The narrator of this story, whose name we never learn, records
her time at a summer house, a special retreat in order for her to get over the “nervous
depression” that she suffers from. This stream of consciousness first describes
the narrator’s surroundings before mentioning her illness and the restraints
imposed upon her by her husband and her doctor, the domineering male in her life.

“If a physician of high standing, and one’s own husband, assures friends and
relatives that there is really nothing the matter with one but temporary
nervous depression – a slight hysterical tendency – what is one to do?”

What follows is her descent into madness. She writes to relieve
her mind, even though her husband doesn’t want her to, thinking it unhelpful to
her condition. She describes how her mind wonders and what she sees in the
disgusting yellow wallpaper of the old children’s room which is now her own.

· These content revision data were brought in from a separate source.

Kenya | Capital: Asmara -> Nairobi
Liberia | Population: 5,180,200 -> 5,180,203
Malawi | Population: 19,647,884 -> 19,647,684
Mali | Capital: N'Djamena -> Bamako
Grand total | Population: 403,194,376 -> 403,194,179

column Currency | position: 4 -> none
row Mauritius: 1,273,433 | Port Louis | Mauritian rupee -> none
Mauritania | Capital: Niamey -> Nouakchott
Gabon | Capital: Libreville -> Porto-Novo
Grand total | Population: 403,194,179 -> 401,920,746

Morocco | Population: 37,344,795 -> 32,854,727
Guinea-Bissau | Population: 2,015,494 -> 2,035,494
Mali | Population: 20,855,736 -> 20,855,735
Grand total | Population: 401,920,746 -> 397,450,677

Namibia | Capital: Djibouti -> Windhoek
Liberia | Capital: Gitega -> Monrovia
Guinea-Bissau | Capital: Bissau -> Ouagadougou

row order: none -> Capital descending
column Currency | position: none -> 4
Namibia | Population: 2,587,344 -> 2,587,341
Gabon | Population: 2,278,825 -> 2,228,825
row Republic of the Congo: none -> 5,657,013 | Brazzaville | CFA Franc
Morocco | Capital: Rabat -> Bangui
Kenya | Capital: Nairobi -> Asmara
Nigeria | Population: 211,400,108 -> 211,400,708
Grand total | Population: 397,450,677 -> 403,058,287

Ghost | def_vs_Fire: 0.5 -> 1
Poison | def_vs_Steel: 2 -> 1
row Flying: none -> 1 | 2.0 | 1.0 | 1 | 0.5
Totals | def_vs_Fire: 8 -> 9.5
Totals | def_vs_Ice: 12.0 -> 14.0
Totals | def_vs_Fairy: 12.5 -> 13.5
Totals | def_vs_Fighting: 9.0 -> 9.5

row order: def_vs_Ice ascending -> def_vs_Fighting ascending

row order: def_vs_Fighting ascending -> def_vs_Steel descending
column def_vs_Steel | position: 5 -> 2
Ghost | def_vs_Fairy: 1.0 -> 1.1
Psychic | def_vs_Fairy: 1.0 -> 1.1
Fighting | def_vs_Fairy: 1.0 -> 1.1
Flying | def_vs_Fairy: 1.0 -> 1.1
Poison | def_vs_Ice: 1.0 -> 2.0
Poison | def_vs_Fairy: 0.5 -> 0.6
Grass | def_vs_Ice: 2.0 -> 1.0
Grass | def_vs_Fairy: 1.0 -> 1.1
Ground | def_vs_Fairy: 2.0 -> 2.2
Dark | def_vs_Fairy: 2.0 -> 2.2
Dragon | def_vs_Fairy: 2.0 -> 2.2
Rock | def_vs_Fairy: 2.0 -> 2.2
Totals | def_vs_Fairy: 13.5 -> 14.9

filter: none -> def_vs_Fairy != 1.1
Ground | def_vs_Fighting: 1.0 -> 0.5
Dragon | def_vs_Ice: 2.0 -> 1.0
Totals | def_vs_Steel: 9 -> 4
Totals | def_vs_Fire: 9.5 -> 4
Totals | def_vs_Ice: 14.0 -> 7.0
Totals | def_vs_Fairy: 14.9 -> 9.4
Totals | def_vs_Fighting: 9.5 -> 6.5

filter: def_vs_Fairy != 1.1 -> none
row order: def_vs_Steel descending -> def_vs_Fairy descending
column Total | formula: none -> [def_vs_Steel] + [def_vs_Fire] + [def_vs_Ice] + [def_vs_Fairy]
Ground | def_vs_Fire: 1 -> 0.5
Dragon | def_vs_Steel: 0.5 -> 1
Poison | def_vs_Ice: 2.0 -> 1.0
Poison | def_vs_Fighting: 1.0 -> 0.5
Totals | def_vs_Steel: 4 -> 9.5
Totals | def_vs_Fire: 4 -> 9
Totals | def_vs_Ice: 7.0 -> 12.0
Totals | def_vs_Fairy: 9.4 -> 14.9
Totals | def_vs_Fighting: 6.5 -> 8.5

I won’t give away too much of what follows, I’ll leave that for
you to discover should you so wish, which I definitely recommend you do. It’s
an engrossing, psychological, and interesting read, which transports you into a
realm of madness. And there’s nothing like a bit of psychological trauma as a
bit of escapism.

Personally, I found it beautifully disturbing.

 

1 Comment on Yellow Wallpaper – Charlotte Perkins Gilman

  1. Loved this book. I had to read it as part of my degree and it had always stuck in my mind. It has a real sense of both the individual and society spiralling out of control within such a controlled environment. The book as a whole has such a sense of helplessness. A though provoking insight into mental illness.

    ‘Beautifully disturbing’ sums it up perfectly.